January 23rd, 2009 · 5 Comments

[slideshow id=12]

By Carlos Miller
As some of you may remember, I traveled to Mexico last year to work on a story for Barry University Magazine about a group of local doctors that go down there to operate on poor children who have foot and leg deformities. Here is the article.

Because they were able to only publish a few photos, I put together a 43-photo essay on the slideshow.

If my site has seemed a little shaky lately, it’s because I’ve been swarmed with readers from Digg who are reading Do Police Have the Right to Confiscate your Camera?

Right now, it has received 2,690 Diggs and generated 394 comments on Digg. It also racked up more than 37,000 page views, which falls second to last week’s spike over another story where I received more than 44,000 page views in a single day.

These numbers are great, but they take their toll on my server, knocking my site off several times throughout the day.Right now I’m using Go Daddy with no contract. Before I was using Lunar Pages.  Neither could handle the high traffic days. And neither can any other company I’ve researched, if I don’t pay at least a $100 a month., which I am unable to afford because this economy along with my appeal, is strangling me financially.

I feel like the tenant who keeps getting kicked out of his apartment because he keeps throwing wild parties inviting everybody from Digg to Reddit to Fark and all the rest

So I’m wondering if anybody knows anybody who would be willing to donate server space for this blog.

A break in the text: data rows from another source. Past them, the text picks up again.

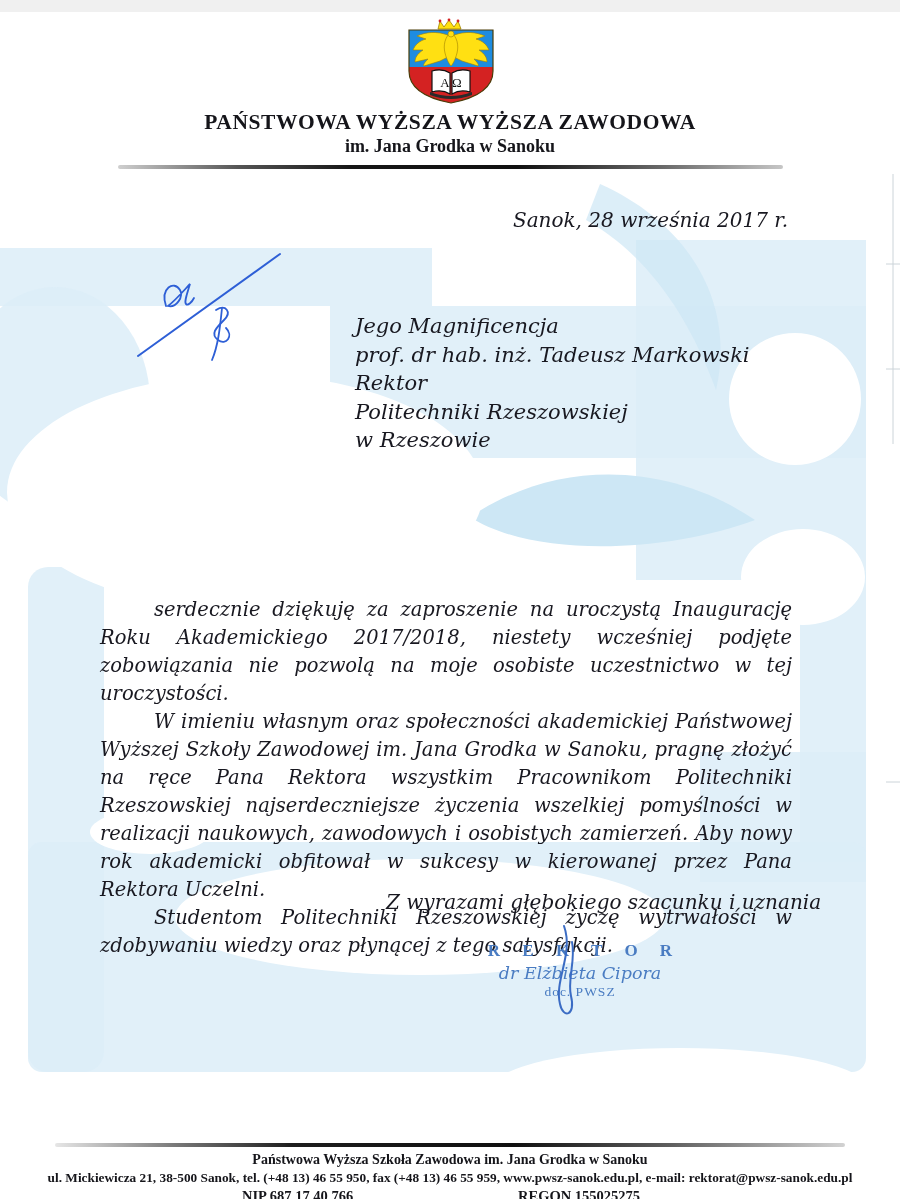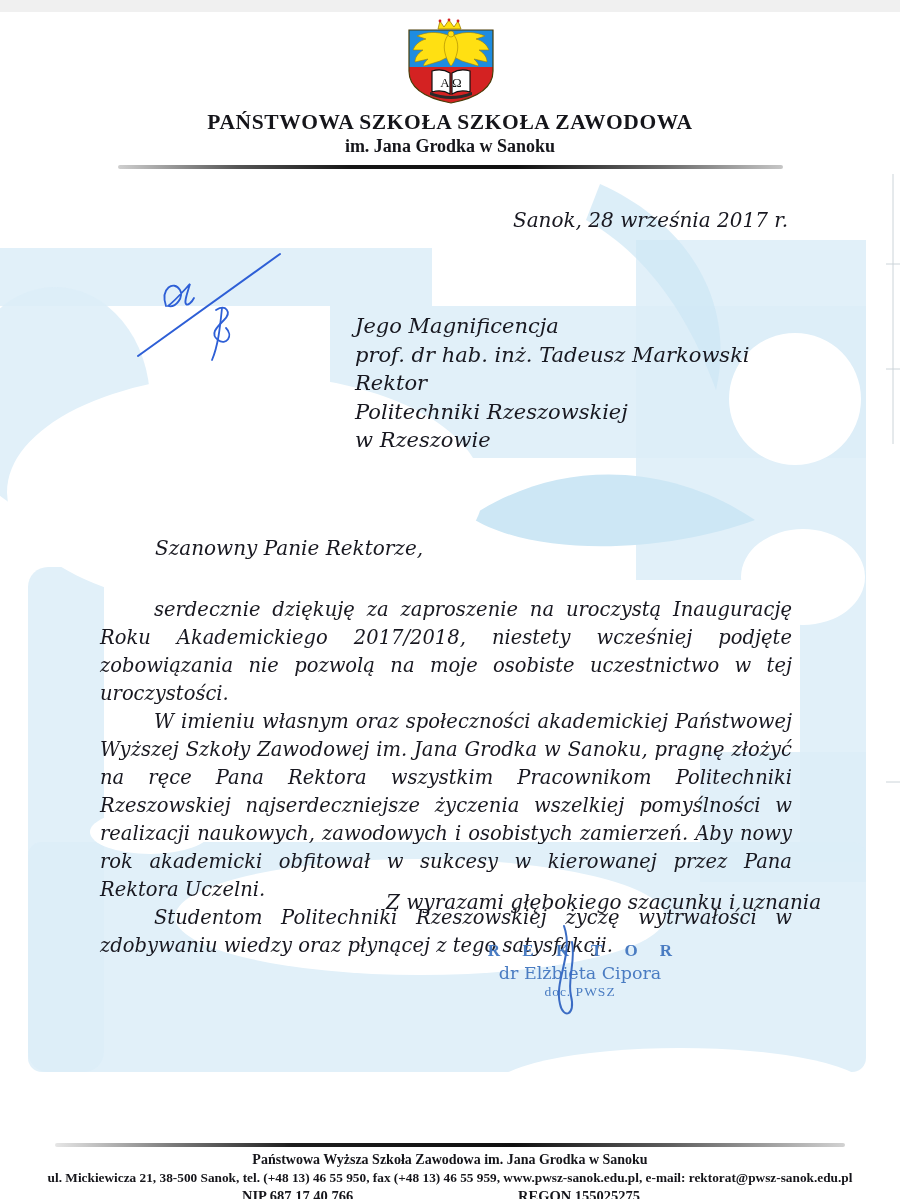--- a/index.html
+++ b/index.html
@@ -125,7 +125,7 @@
     </svg>
 
     <div class="org">
-      <div class="org-line1">PAŃSTWOWA SZKOŁA SZKOŁA ZAWODOWA</div>
+      <div class="org-line1">PAŃSTWOWA WYŻSZA WYŻSZA ZAWODOWA</div>
       <div class="org-line2">im. Jana Grodka w Sanoku</div>
     </div>
     <div class="rule-top"></div>

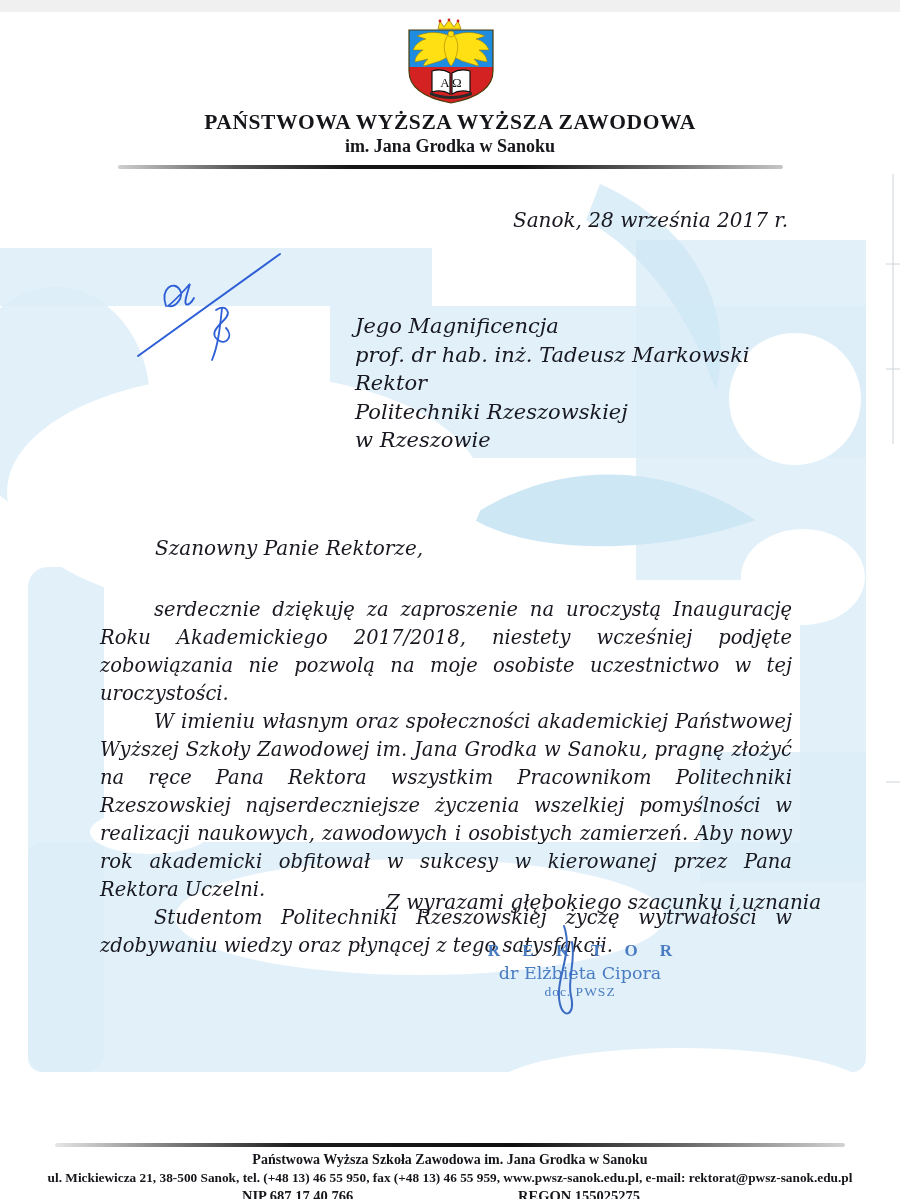--- a/index.html
+++ b/index.html
@@ -149,7 +149,6 @@
       <div>w Rzeszowie</div>
     </div>
 
-    <div class="salutation script">Szanowny Panie Rektorze,</div>
 
     <div class="body-text script">
       <p>serdecznie dziękuję za zaproszenie na uroczystą Inaugurację Roku Akademickiego 2017/2018, niestety wcześniej podjęte zobowiązania nie pozwolą na moje osobiste uczestnictwo w tej uroczystości.</p>

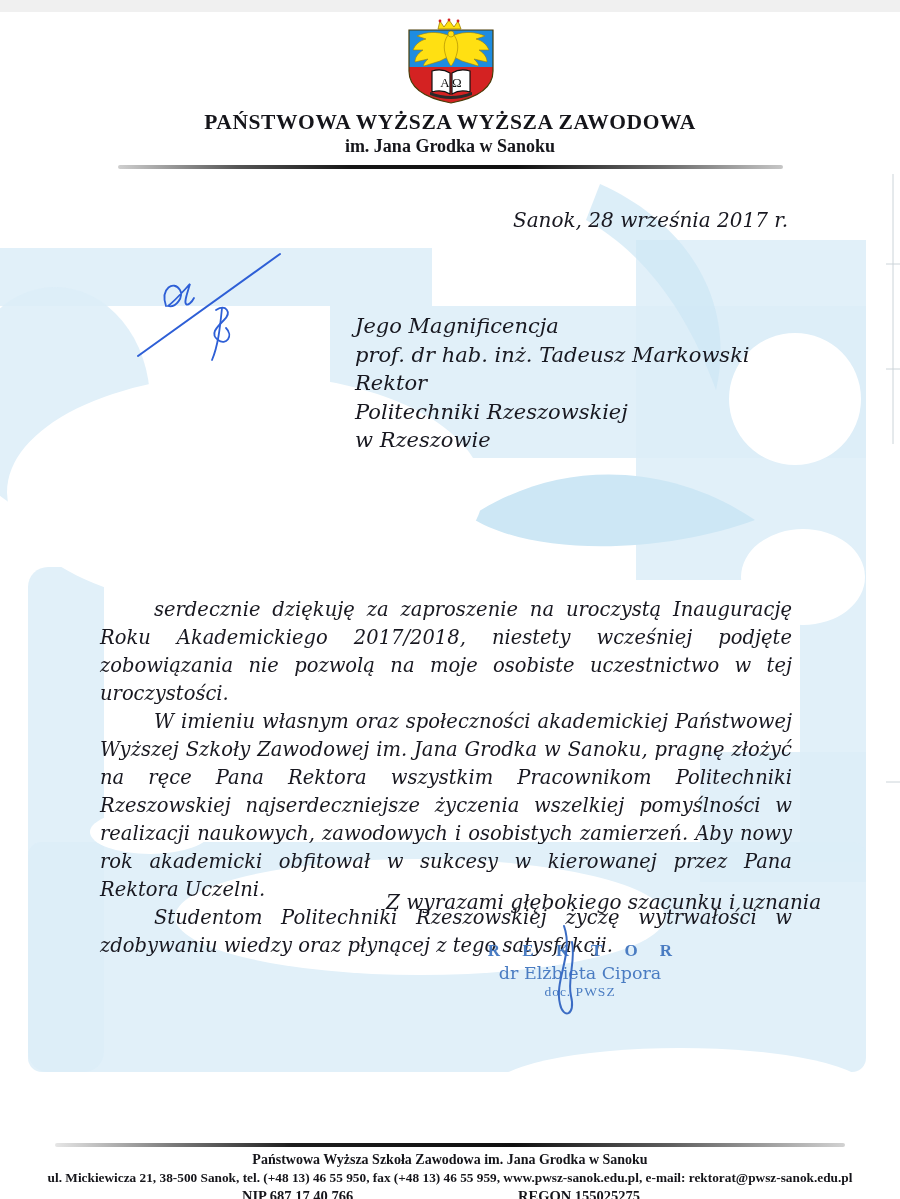--- a/index.html
+++ b/index.html
@@ -38,7 +38,7 @@
   .stamp{position:absolute;left:470px;top:928px;width:220px;text-align:center;
     color:#4a7cc2;}
   .stamp-title{font-size:17px;letter-spacing:9px;font-weight:bold;line-height:22px;text-indent:9px;}
-  .stamp-name{font-family:"DejaVu Serif",serif;font-size:17.5px;line-height:22px;}
+  .stamp-name{font-family:"DejaVu Serif",serif;font-style:italic;font-size:17.5px;line-height:22px;}
   .stamp-subtitle{font-size:13.5px;line-height:15px;letter-spacing:1px;}
 
   .ink{position:absolute;z-index:3;}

As you know, this is not a dear diary blog but a news blog which strives to produce stories you won’t find anywhere else, as well as document First Amendment violations and educate people about their rights when it comes to photography. I would hope it can lead to some type of long-term situation where I would not be forced to move in a few months.

Maybe there is somebody out there who believes in the Cause, the Fight, the First Amendment, who wouldn’t mind donating some server space to me to help me keep it going.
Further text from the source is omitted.